There are also many dedicated NLP tools that produce FoLiA output and as-such can be imported directly into FLAT. Examples are Frog (for various kinds of linguistic enrichment on Dutch texts), Gecco (a spelling correction system), and PICCL (a corpus creation pipeline including OCR and post-OCR normalisation).

Various other converters are available as part of the FoLiA Tools (https://pypi.python.org/pypi/FoLiA-tools). A notable example is rst2folia a convertor from ReStructuredText to FoLiA that can accurately convert document structure (things like bulleted lists, etc).

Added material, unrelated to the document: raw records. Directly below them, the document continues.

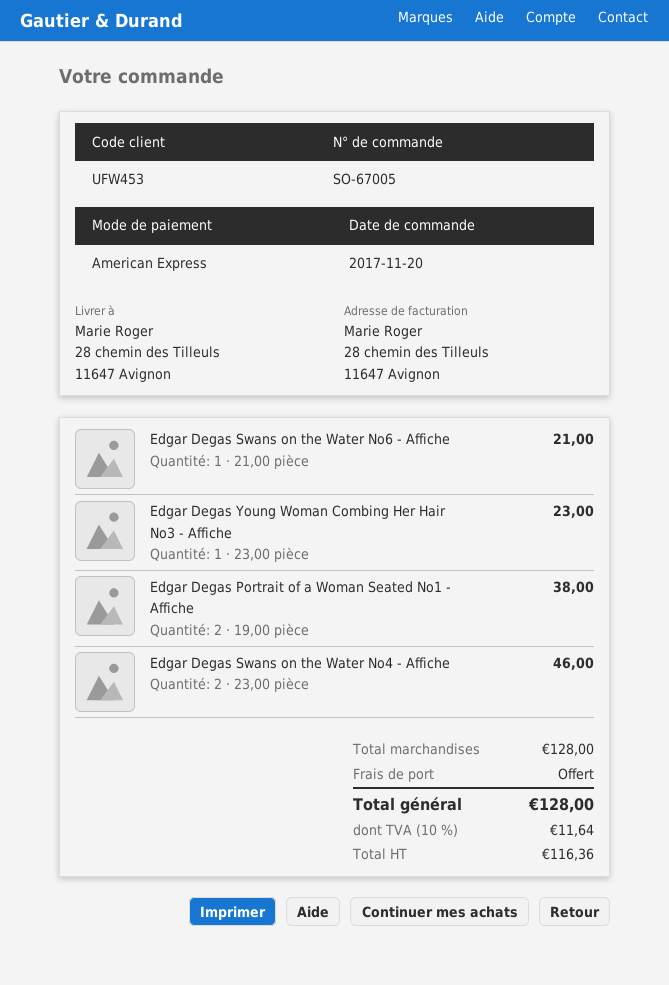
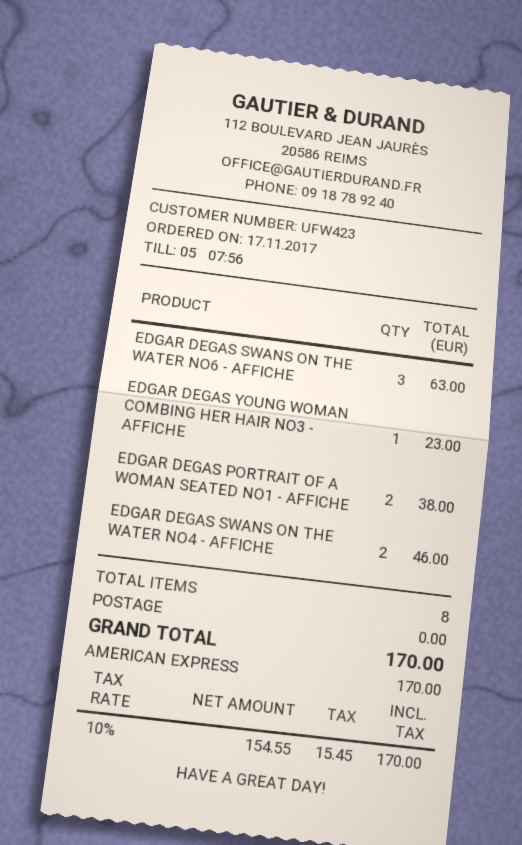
order date: 2017-11-20 -> 2017-11-17
customer number: UFW453 -> UFW423
Edgar Degas Swans on the Water No6 - Affiche: 1 for 21.00 -> 3 for 63.00
net: 116.36 -> 154.55
tax: 10% = 11.64 -> 10% = 15.45
total: 128.00 -> 170.00

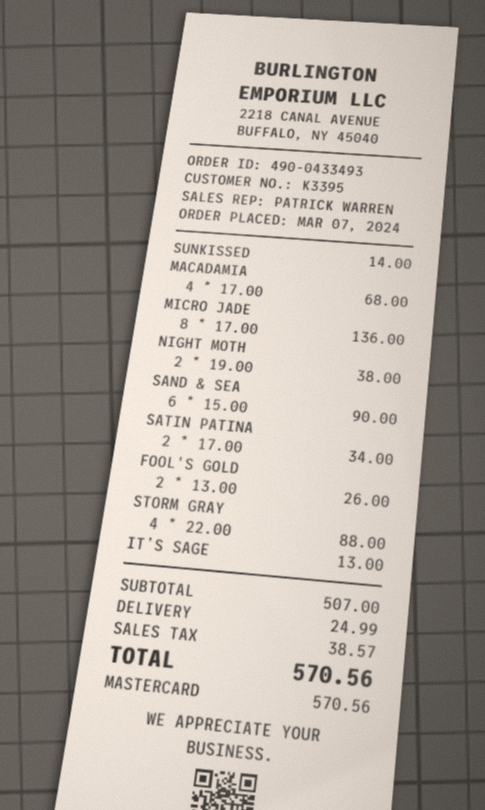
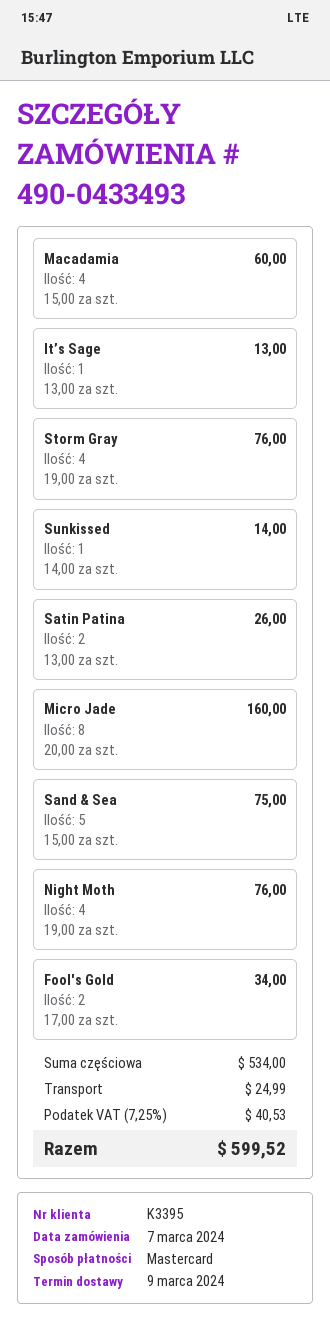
MACADAMIA: 4 x 17.00 = 68.00 -> 4 x 15.00 = 60.00
MICRO JADE: 8 x 17.00 = 136.00 -> 8 x 20.00 = 160.00
NIGHT MOTH: 2 x 19.00 = 38.00 -> 4 x 19.00 = 76.00
SAND & SEA: 6 x 15.00 = 90.00 -> 5 x 15.00 = 75.00
SATIN PATINA: 2 x 17.00 = 34.00 -> 2 x 13.00 = 26.00
FOOL'S GOLD: 2 x 13.00 = 26.00 -> 2 x 17.00 = 34.00
STORM GRAY: 4 x 22.00 = 88.00 -> 4 x 19.00 = 76.00
subtotal: 507.00 -> 534.00
tax: 38.57 -> 40.53
total: 570.56 -> 599.52

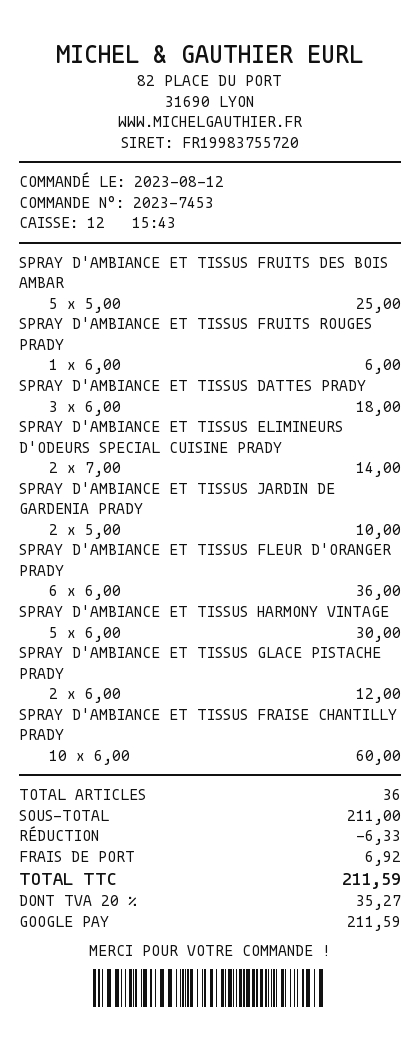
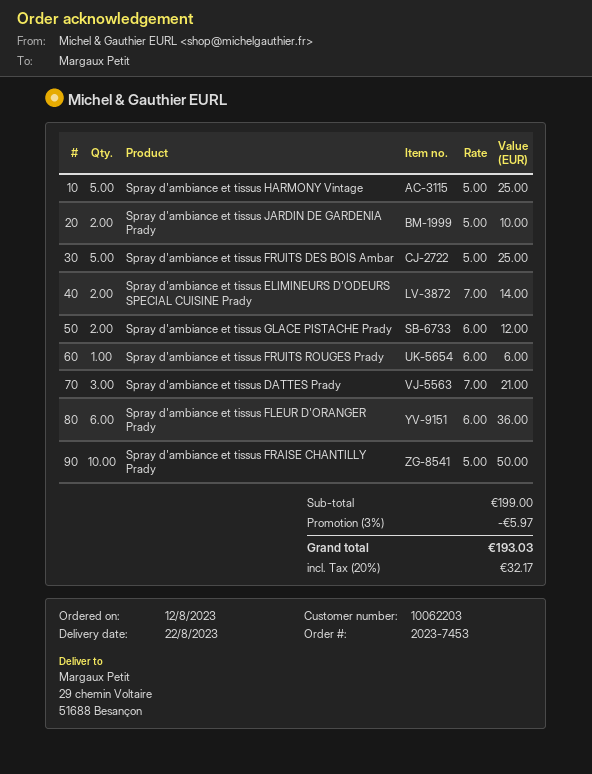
SPRAY D'AMBIANCE ET TISSUS DATTES PRADY: 3 x 6.00 = 18.00 -> 3 x 7.00 = 21.00
SPRAY D'AMBIANCE ET TISSUS HARMONY VINTAGE: 5 x 6.00 = 30.00 -> 5 x 5.00 = 25.00
SPRAY D'AMBIANCE ET TISSUS FRAISE CHANTILLY PRADY: 10 x 6.00 = 60.00 -> 10 x 5.00 = 50.00
subtotal: 211.00 -> 199.00
discount: 6.33 -> 5.97
shipping: 6.92 -> none
tax: 20% = 35.27 -> 20% = 32.17
total: 211.59 -> 193.03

The output of this could again be fed to ucto for tokenisation.

If you have another format, it should not be hard to write a Python script to convert it to FoLiA using the FoLiA library for Python (part of PyNLPl and extensively `documented here < http://pynlpl.readthedocs.io/en/latest/folia.html>`_. An example of such a conversion script, from a tab delimited columned format for a particular annotation task, can be found here, this tool also has been turned into a converter that can be plugged into FLAT, as described in the previous section.

Public/anonymous upload for third-party applications

If the ALLOWPUBLICUPLOAD parameter is set to True in your configuration, then FLAT enables a web-API endpoint where third-party applications can upload FoLiA documents and load them in any of available FLAT configurations. The uploaded documents are not publicly browsable but are identified by their URL, so sharing the URL enables everybody to view and edit that particular document. Note that these URLs are completely separate (recognisable by /pub/ in the URL) from the documents in the authenticated user workspaces, for which this principle does not apply.

To upload a document, issue a HTTP POST with request on /pub/upload with Content-Type multipart/form-data (i.e. a regular HTTP file upload), and with the following fields:

  • file, the contents of the file you want to upload (mandatory)
  • inputformat, optional parameter indicating the input type, this is only relevant when your FLAT installation has an automatic converter installed to convert it to FoLiA.
  • configuration, the configuration you would like to open FLAT in (i.e. usually corresponding with a particular annotation task). You can query /config to get a JSON representation of all possible configurations and their settings. If not set, the default of the FLAT installation will be chosen automatically.
  • mode, the mode you would like to open FLAT in (viewer, editor, etc). If not set, the default of the FLAT installation will be chosen automatically.

The following example shows how to use this funcionality through curl, in this example FLAT is hosted on http://127.0.01:8080/flat:

curl -v -F "mode=editor" -F "file=@/path/to/file"`` http://127.0.0.1:8080/flat/pub/upload

This API end-point will respond with a HTTP 302 Redirect response to /pub/<CONFIGURATION>/<DOCUMENT_ID> after a successful upload, redirecting you to the document. The document ID is obtained from the uploaded FoLiA document (as specified in the document), so doesn’t necessarily correspond to the filename used during upload.

If you at any point want to retrieve the document from FLAT again (e.g. after editing), issue a HTTP GET request on /download/pub/<DOCUMENT_ID>.folia.xml.